We'd been living in New Orleans a few months, and I'd already secured a part-time gig at WWL-AM. I guess I was hired because I'd learned to pronounce many of the unusual street names in the Big Easy and knew that Treme was two syllables, among other things. I wanted a full-time gig to supplement the radio income, and answered an ad in a New Orleans business publication for a person with a background in marketing and telecommunications. Long story short, I was hired on the spot by Sybil Morial at Xavier University. I didn't know it then, but she hired me in her mind when I answered her question "what brought a Wisconsin boy to New Orleans?". I told her, truthfully, that my wife had been sent there by her Chicago-based company to set up a joint health-care venture with the Ochsner institutions, and I'd "come along for the ride" and the chance to live in one of the world's most exciting cities.
That was all Mrs. Morial had to hear...that I'd FOLLOWED my wife down to the city that care forgot. Of course, my background and qualifications were perfect for the job, but those questions came later in the interview. I knew at the time that this petite woman who was doing the hiring had the same name as the fellow I'd read so much about....Ernest "Dutch" Morial, the first black mayor of New Orleans. It didn't take me long to figure out that I was sitting across the desk from his wife. The young man I met a few weeks later, her son Marc, would go on to follow his dad into the mayor's job and then become head of the National Urban League. One of the reasons Mrs. Morial liked my answer about "following my wife" was that it was, to say the least, an "unusual" response. In Louisiana, the man was king of the domicile. Women, even in 1984, held a VERY subservient position in business and in society. Mrs. Morial, in addition to being an academic Dean at a highly prestigeous University, also owned a travel agency in the Central Business District, and was a successful woman in her own right. Yet, she was "Dutch's wife" to most everybody in New Orleans. One time, not too long after she'd hired me, she took me to lunch. She drove. Brand new BMW, 5-series sedan. NICE ride. I commented on it. She said "open the glove box and look at the registration". It was registered to Ernest N. Morial. Dutch. She said "Dutch did not give me this car. I bought it myself with my own money. And yet the Motor Vehicle people will not register it in my name". That was far from the only story I heard about the second-class status of women in the South. Not only did Mrs. Morial have to fight the battles that all people of color had to fight in the South, she had the additional struggle of being a woman in the South.
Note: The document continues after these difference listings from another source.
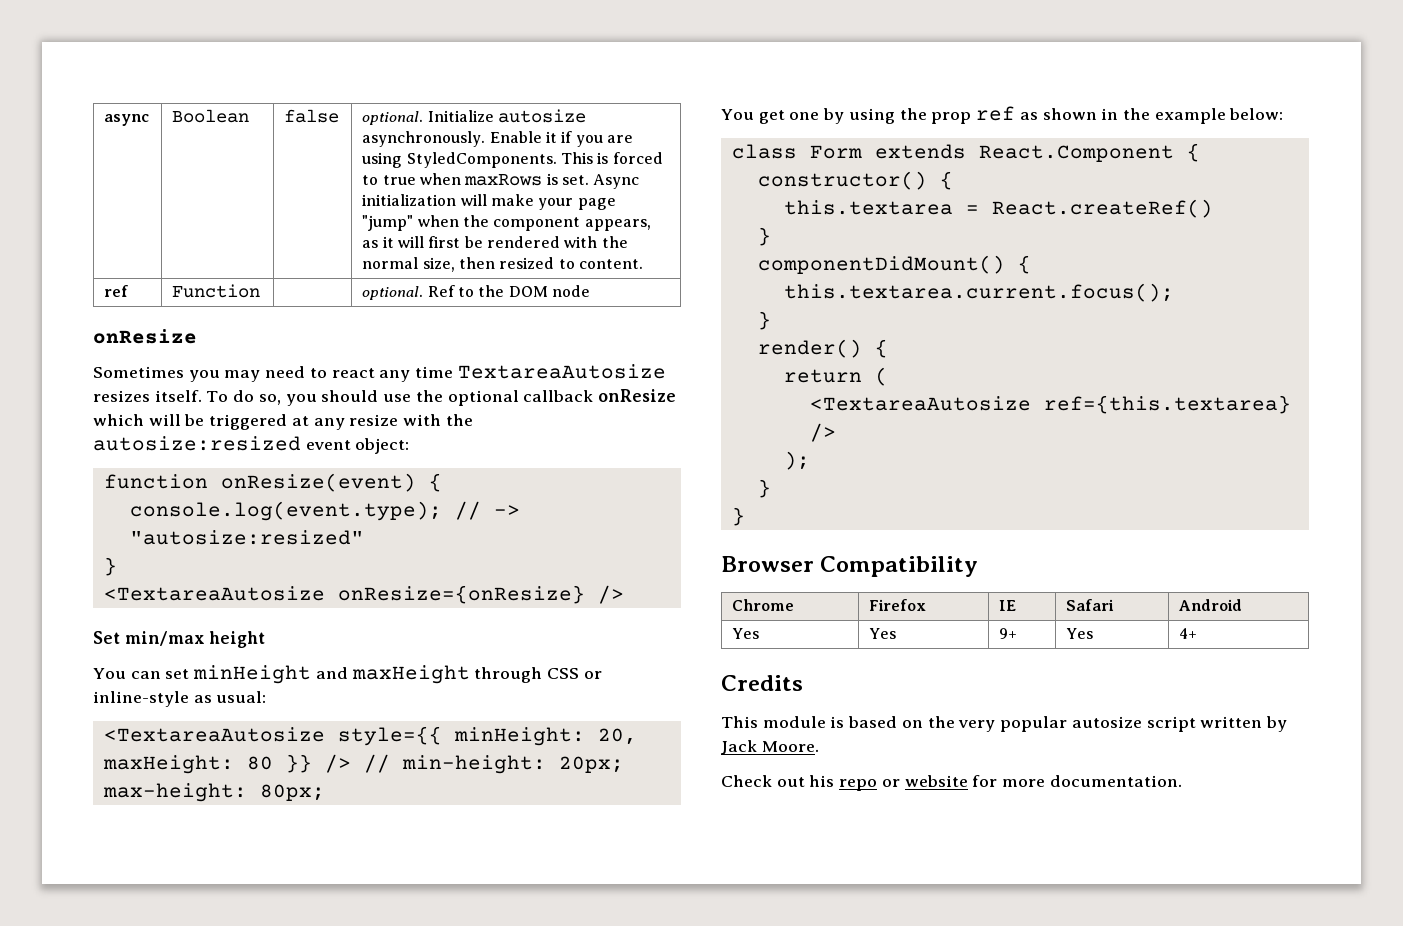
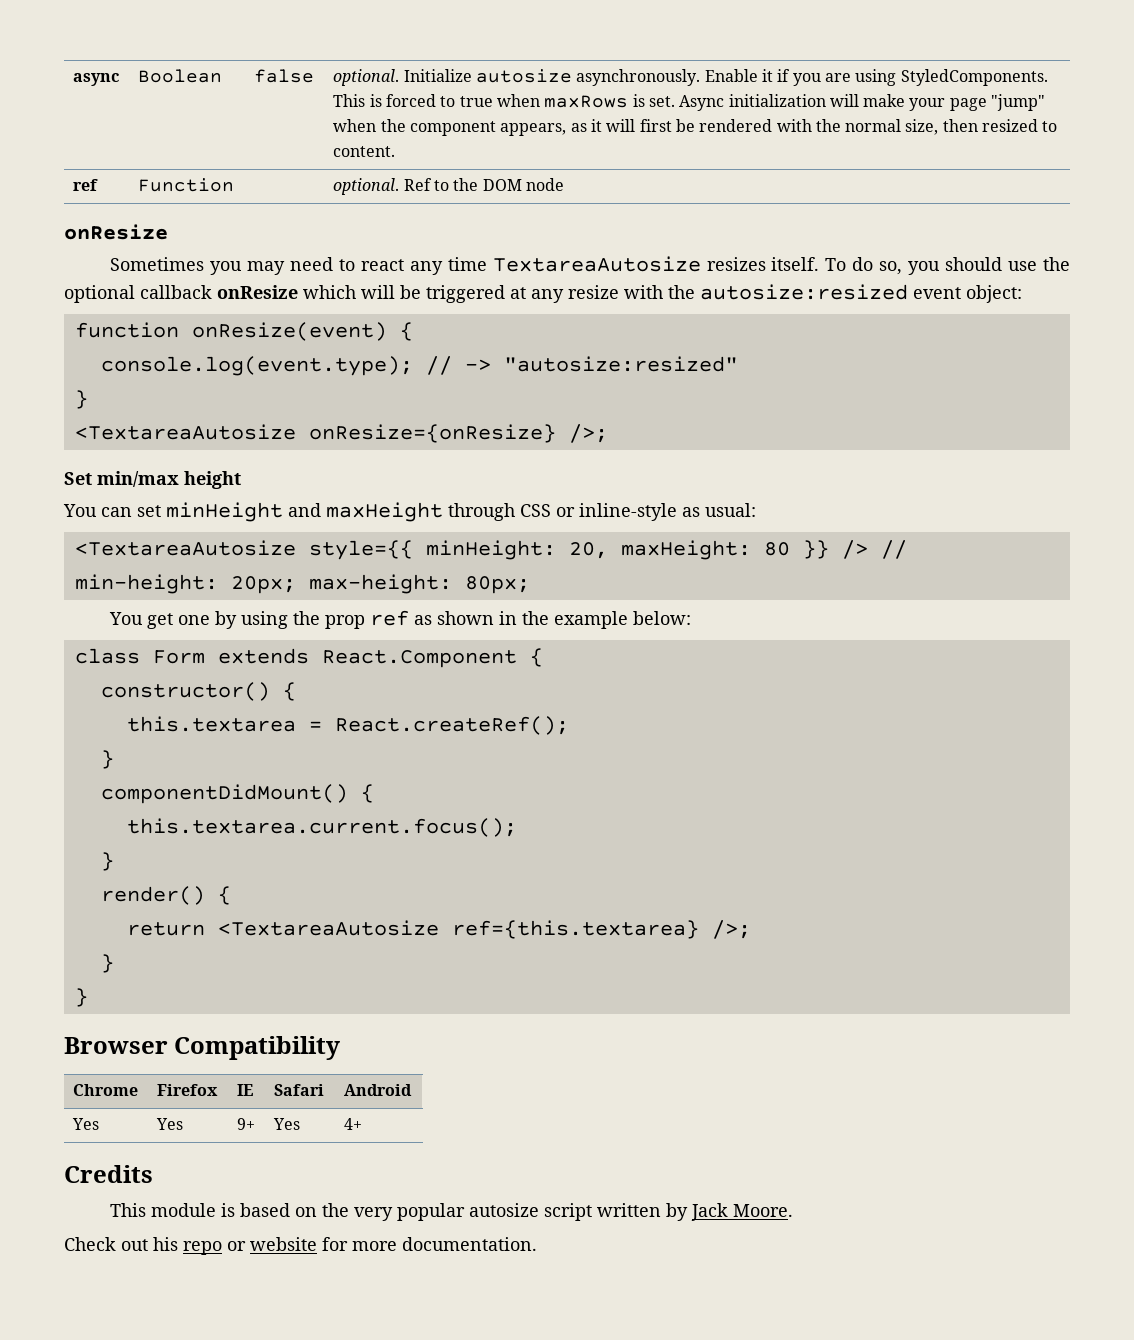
- <TextareaAutosize onResize={onResize} />
+ <TextareaAutosize onResize={onResize} />;
- this.textarea = React.createRef()
+ this.textarea = React.createRef();
- return (
- <TextareaAutosize ref={this.textarea} />
- );
+ return <TextareaAutosize ref={this.textarea} />;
One time I asked her about Dr. King and if she knew him. She did. Her roommate at Boston College was a young woman named Coretta Scott. So it's fair to say she knew Dr. King VERY well and in a way probably not a lot of people did, being one of the closest friends of Dr. King's wife. And she knew Maynard Jackson, the first black mayor of Atlanta, and was on a first-name basis with him and scores of other people of color who'd fought so hard to get where they were.
Of all the places I've lived and worked as an itenerant broadcaster, and of all the people I've worked for and with, few have made as strong an impression on me as Mrs. Morial. None faced the struggles she did and excelled to her level. So, on Dr. King's day, I will spend a great deal of time remembering Sybil Morial, and all the doors she opened for me in New Orleans, and all the things she taught me about overcoming the odds.